## Requirement
Output exactly the lines below, starting with the line that has "font-size: 28px ->" and going on through the line that has "důvodu opravy propustku", both included, and no other lines.

======

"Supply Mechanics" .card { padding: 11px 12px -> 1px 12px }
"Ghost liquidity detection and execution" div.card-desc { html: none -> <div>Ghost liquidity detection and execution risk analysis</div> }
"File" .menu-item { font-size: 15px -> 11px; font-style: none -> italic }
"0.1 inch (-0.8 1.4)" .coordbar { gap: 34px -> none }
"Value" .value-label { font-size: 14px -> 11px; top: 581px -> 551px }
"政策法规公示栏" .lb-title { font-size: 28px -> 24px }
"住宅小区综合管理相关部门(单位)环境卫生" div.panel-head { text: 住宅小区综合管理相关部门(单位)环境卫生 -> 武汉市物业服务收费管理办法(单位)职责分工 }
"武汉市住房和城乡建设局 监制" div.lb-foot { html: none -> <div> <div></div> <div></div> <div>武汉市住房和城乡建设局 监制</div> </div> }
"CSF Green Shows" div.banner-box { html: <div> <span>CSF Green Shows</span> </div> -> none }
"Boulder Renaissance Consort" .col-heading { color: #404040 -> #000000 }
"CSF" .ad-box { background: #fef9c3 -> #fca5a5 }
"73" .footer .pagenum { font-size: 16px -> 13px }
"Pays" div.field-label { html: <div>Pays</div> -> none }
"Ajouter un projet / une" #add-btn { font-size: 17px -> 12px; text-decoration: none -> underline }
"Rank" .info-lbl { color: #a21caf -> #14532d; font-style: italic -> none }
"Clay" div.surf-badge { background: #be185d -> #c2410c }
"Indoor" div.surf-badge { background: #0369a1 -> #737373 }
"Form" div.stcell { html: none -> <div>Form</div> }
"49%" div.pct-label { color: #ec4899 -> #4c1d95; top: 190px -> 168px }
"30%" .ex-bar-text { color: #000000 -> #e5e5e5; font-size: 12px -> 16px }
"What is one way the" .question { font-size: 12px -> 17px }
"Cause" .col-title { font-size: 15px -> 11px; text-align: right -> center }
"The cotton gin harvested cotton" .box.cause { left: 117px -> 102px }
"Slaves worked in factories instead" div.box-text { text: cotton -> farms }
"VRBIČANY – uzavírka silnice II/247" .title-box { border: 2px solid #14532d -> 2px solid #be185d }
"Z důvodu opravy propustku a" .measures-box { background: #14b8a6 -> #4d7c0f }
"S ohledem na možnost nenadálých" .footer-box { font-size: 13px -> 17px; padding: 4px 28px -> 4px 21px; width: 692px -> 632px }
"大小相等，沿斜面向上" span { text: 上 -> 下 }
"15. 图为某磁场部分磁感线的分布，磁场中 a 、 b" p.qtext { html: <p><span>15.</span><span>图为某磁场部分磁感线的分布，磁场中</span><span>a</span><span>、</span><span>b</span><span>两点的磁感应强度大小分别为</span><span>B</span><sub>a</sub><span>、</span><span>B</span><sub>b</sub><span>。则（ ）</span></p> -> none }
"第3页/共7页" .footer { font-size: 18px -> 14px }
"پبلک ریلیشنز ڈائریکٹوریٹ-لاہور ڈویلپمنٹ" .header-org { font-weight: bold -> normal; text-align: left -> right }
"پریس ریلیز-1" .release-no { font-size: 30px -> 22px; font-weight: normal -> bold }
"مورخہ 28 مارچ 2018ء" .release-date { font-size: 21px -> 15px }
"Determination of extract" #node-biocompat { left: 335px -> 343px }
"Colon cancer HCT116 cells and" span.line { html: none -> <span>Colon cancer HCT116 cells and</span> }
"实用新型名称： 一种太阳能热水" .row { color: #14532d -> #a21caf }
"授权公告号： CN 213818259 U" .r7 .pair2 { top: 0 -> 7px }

======

## Answer section
"政策法规公示栏" .lb-title { font-size: 28px -> 24px }
"住宅小区综合管理相关部门(单位)环境卫生" div.panel-head { text: 住宅小区综合管理相关部门(单位)环境卫生 -> 武汉市物业服务收费管理办法(单位)职责分工 }
"武汉市住房和城乡建设局 监制" div.lb-foot { html: none -> <div> <div></div> <div></div> <div>武汉市住房和城乡建设局 监制</div> </div> }
"CSF Green Shows" div.banner-box { html: <div> <span>CSF Green Shows</span> </div> -> none }
"Boulder Renaissance Consort" .col-heading { color: #404040 -> #000000 }
"CSF" .ad-box { background: #fef9c3 -> #fca5a5 }
"73" .footer .pagenum { font-size: 16px -> 13px }
"Pays" div.field-label { html: <div>Pays</div> -> none }
"Ajouter un projet / une" #add-btn { font-size: 17px -> 12px; text-decoration: none -> underline }
"Rank" .info-lbl { color: #a21caf -> #14532d; font-style: italic -> none }
"Clay" div.surf-badge { background: #be185d -> #c2410c }
"Indoor" div.surf-badge { background: #0369a1 -> #737373 }
"Form" div.stcell { html: none -> <div>Form</div> }
"49%" div.pct-label { color: #ec4899 -> #4c1d95; top: 190px -> 168px }
"30%" .ex-bar-text { color: #000000 -> #e5e5e5; font-size: 12px -> 16px }
"What is one way the" .question { font-size: 12px -> 17px }
"Cause" .col-title { font-size: 15px -> 11px; text-align: right -> center }
"The cotton gin harvested cotton" .box.cause { left: 117px -> 102px }
"Slaves worked in factories instead" div.box-text { text: cotton -> farms }
"VRBIČANY – uzavírka silnice II/247" .title-box { border: 2px solid #14532d -> 2px solid #be185d }
"Z důvodu opravy propustku a" .measures-box { background: #14b8a6 -> #4d7c0f }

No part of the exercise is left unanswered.